▶ [AIM OF THE TASK]:
Give a verbatim copy of the data, leaving the pictures out.

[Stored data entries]
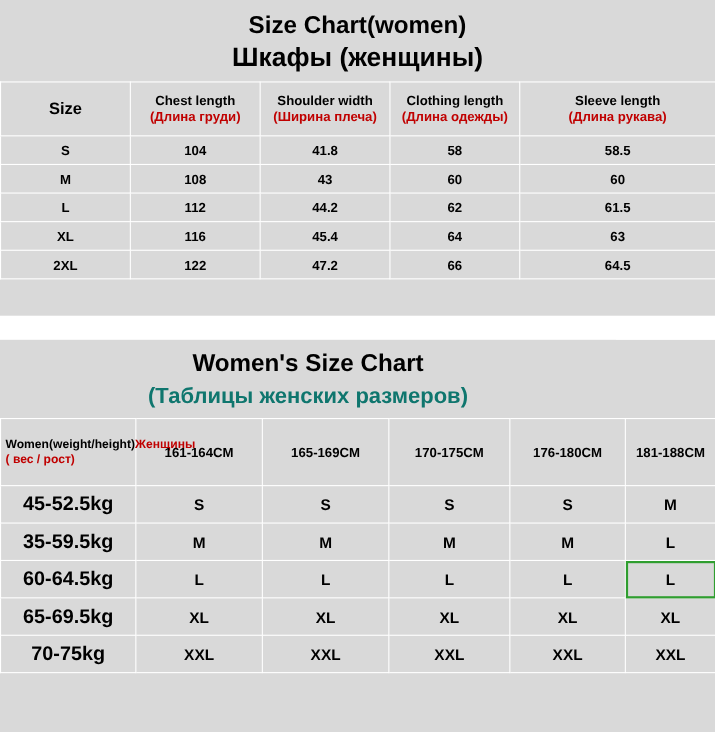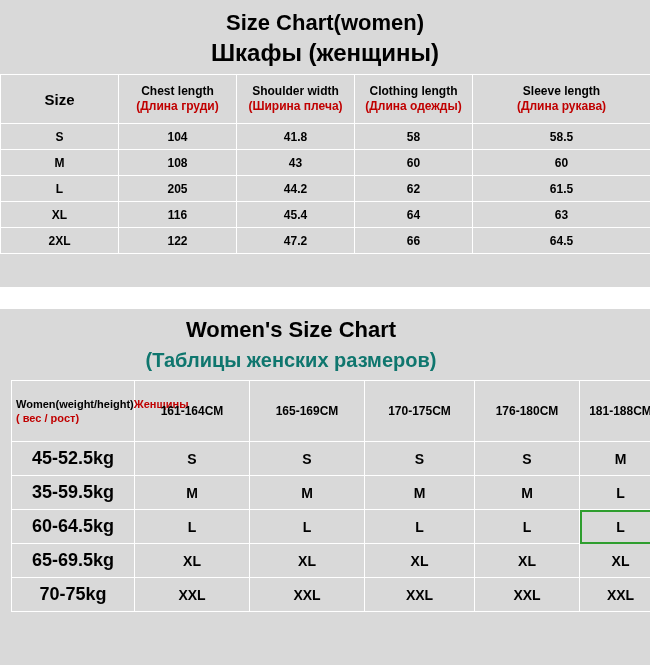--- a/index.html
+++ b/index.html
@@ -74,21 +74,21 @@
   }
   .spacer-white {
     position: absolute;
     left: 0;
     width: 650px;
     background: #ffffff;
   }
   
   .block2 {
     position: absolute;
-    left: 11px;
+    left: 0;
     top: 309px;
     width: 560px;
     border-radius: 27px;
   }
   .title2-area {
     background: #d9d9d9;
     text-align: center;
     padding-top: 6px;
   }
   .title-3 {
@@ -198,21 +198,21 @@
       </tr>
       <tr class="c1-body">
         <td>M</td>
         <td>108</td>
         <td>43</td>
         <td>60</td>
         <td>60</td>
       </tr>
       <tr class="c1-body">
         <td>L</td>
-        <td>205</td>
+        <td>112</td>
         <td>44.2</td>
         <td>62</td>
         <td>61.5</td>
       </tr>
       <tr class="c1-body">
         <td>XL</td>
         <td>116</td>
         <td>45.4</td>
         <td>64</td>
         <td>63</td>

▶ [EXERCISE SOLUTION]:
--- a/index.html
+++ b/index.html
@@ -74,21 +74,21 @@
   }
   .spacer-white {
     position: absolute;
     left: 0;
     width: 650px;
     background: #ffffff;
   }
   
   .block2 {
     position: absolute;
-    left: 11px;
+    left: 0;
     top: 309px;
     width: 560px;
     border-radius: 27px;
   }
   .title2-area {
     background: #d9d9d9;
     text-align: center;
     padding-top: 6px;
   }
   .title-3 {
@@ -198,21 +198,21 @@
       </tr>
       <tr class="c1-body">
         <td>M</td>
         <td>108</td>
         <td>43</td>
         <td>60</td>
         <td>60</td>
       </tr>
       <tr class="c1-body">
         <td>L</td>
-        <td>205</td>
+        <td>112</td>
         <td>44.2</td>
         <td>62</td>
         <td>61.5</td>
       </tr>
       <tr class="c1-body">
         <td>XL</td>
         <td>116</td>
         <td>45.4</td>
         <td>64</td>
         <td>63</td>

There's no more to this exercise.